The American Farm Bureau and over 40 other agricultural industry and farm groups
strongly support the agreement by stating "the agreement will provide U.S.
products exported to Colombia with the same duty-free access already granted to
Colombian products exported to the U.S."
Exports of farm products boost Washington’s farm prices and income. Such
exports support about 27,710 jobs both on and off the farm in food processing,
storage, and transportation.

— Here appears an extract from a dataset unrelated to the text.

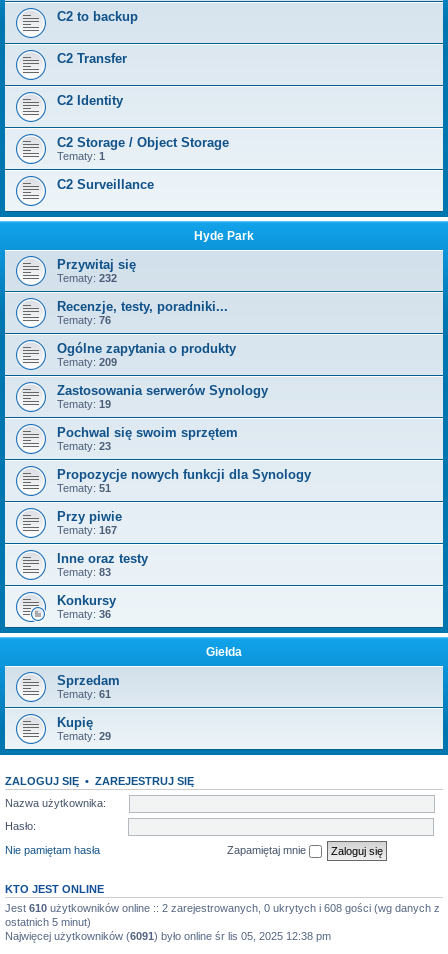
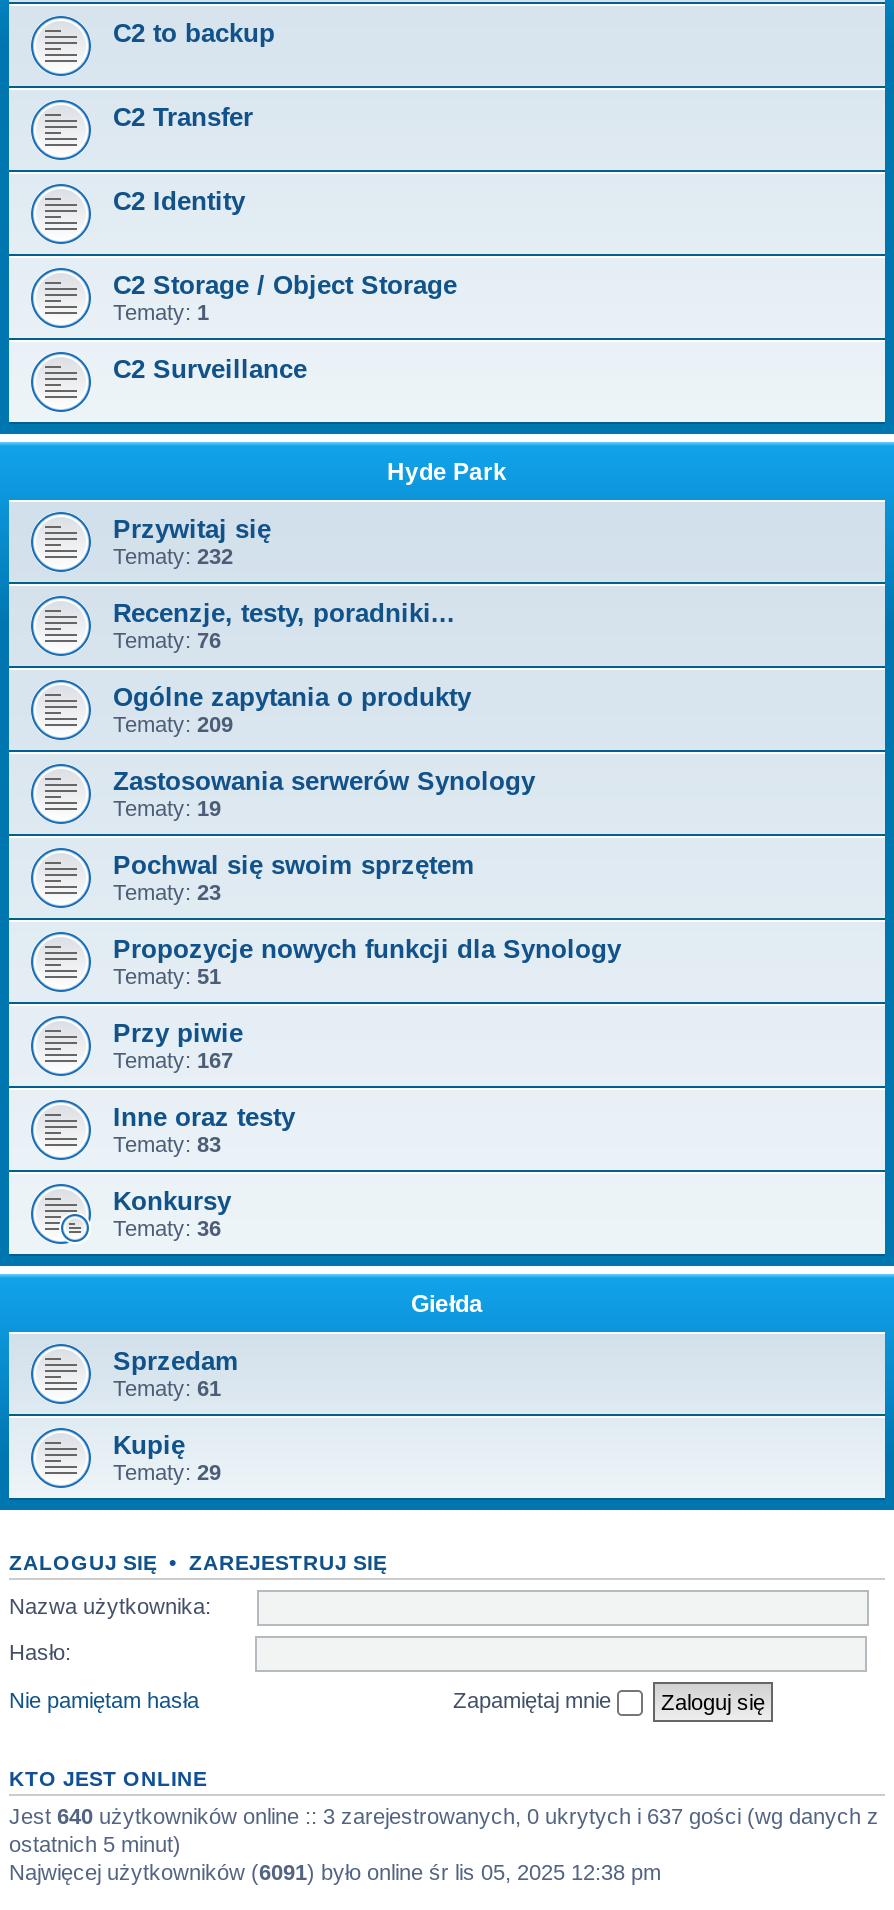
- Jest 610 użytkowników online :: 2 zarejestrowanych, 0 ukrytych i 608 gości (wg danych z
+ Jest 640 użytkowników online :: 3 zarejestrowanych, 0 ukrytych i 637 gości (wg danych z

Agricultural exports amounted to $2.6 billion and
made an important contribution to Washington's farm cash receipts in 2007 that
totaled $7.4 billion.
Fruits. Exports of fresh
fruit to Colombia surpassed a record $14.4 million in 2007. Washington’s apple, pear and cherry producers account for more than $1.7
billion in cash farm receipts. Washington’s raspberry producers account for more
than $27 million in cash receipts. As the nation’s second largest exporter of
fruits and preparations with $833 million, Washington fruit producers will
benefit from the CTPA.
- Current duties on fruit and preparations are 15–20 percent in Colombia,
and under World Trade Organization (WTO) rules, could rise to 140 percent.
- Colombia will immediately eliminate duties on fresh apples and pears.
- Colombia will immediately eliminate duties on fresh and frozen cherries.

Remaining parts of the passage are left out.